An editorial in today’s Financial Times argued that humans and robots can work side by side, and that it’s something we should encourage. The idea is wrong and wrongheaded.
The essay notes that robot writers work alongside human reporters, freeing the latter to do investigations while the former tracks down mundane details. Such “cobots” help workers in a a variety of industrial settings by taking on difficult or dangerous tasks. The newspaper concluded:
“Both developers and companies considering automation should consider AI systems as tools to augment human capabilities, not replace them. By making co-operations rather than competition the main aim, job losses can be minimized [sic] even while increasing production.”
First, the conclusion is wrong because automation is technology that performs with no or minimal human involvement, so the work that a robot does is most likely to have once been performed by a human being. Granted, some of it might be dirty, difficult, or dangerous, but it’s accomplished with an investment in machinery instead of salaries.
And, though replacing people with robots might be a really welcome deal in some unique instances, consider the reality of the vast number of jobs that have been lost to automation (telecom, financial services, even the FT’s media example) and those that’ll disappear once cars can drive themselves.
The gross addition of robots to the workforce all but necessitates a net reduction in human participation.
This fact is evidenced by the many robots working alongside humans with the stated purpose of learning how to do their jobs. The AI technologies of experience replay and machine learning allow automated systems to evolve into autonomous systems — robots that act on their own, not just following human coding or oversight — and they’re collecting data day and night at workplaces all over the planet (and then processing it in endless simulations while we mere bags of protoplasm sleep).
“Humans being defeated, or at least replaced, by machines is a staple of science-fiction” states the opening of the FT essay.
No, it’s a staple of industry today, and to say otherwise is to be either blind to the facts, or purposefully ignore them.
Second, the idea is wrongheaded because of the conclusion I quoted above: To paraphrase, the people with the capital and authority to reap the huge rewards of automating humans out of the workforce should forsake those improvements in economics and operating performance, and instead somehow keep people on the job.
Yeah, right. Any argument that hinges on “should” is doomed.

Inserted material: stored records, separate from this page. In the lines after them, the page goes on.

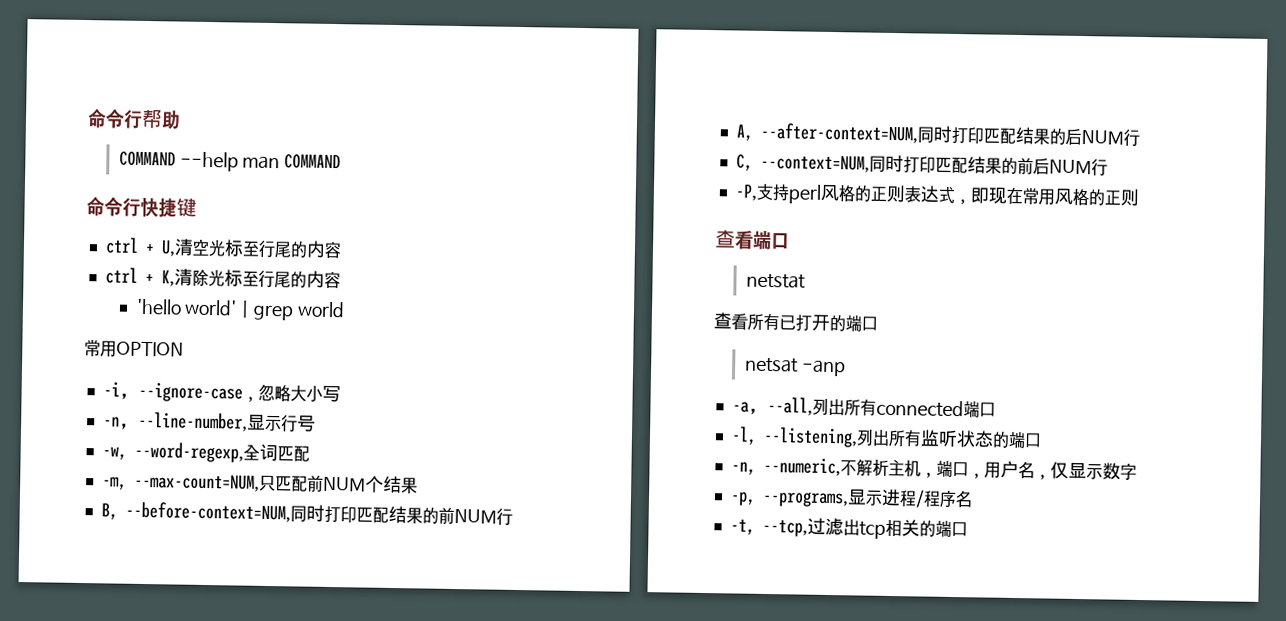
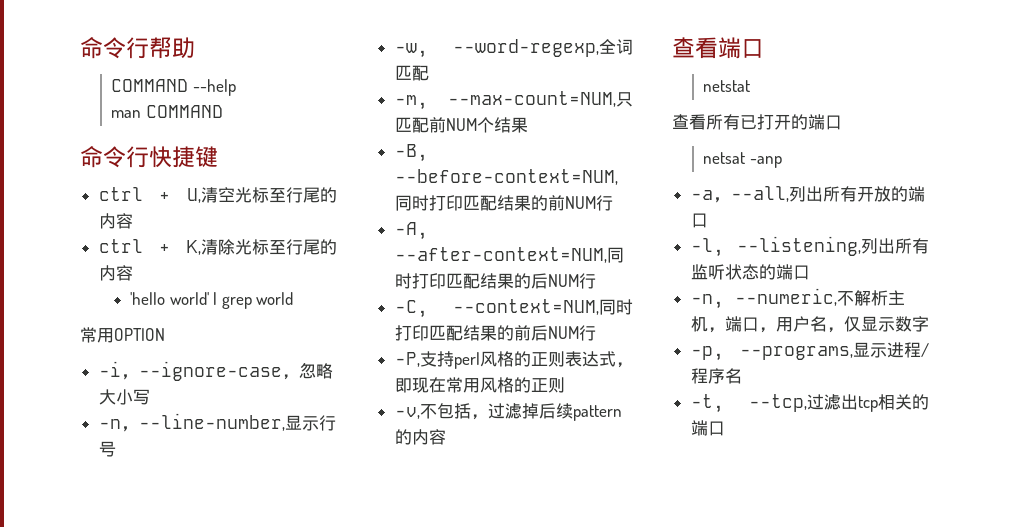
- COMMAND --help man COMMAND
+ COMMAND --help
+ man COMMAND
- B, --before-context=NUM,同时打印匹配结果的前NUM行
+ -B, --before-context=NUM,同时打印匹配结果的前NUM行
- A, --after-context=NUM,同时打印匹配结果的后NUM行
+ -A, --after-context=NUM,同时打印匹配结果的后NUM行
- C, --context=NUM,同时打印匹配结果的前后NUM行
+ -C, --context=NUM,同时打印匹配结果的前后NUM行
+ -v,不包括，过滤掉后续pattern的内容
- -a，--all,列出所有connected端口
+ -a，--all,列出所有开放的端口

Things “could” happen, but there’s no reason to believe they would occur without government insistence and/or impactful pushback from the thinking monkeys lobby.
I’m surprised, since the idea that robotized work will help us invent wholly new jobs appropriate for people is somewhat compelling, even if it delegates the details to some future date. Nobody imagined the types or scope of jobs there’d be on car assembly lines when the first automotive engines were invented. Arguing for some better future is a punt, but I’d be willing to engage on it.
AI systems will cooperate with humans until humans aren’t needed. That’s the plan. It would help those of us on the receiving end of that transformation to talk with us about it honestly.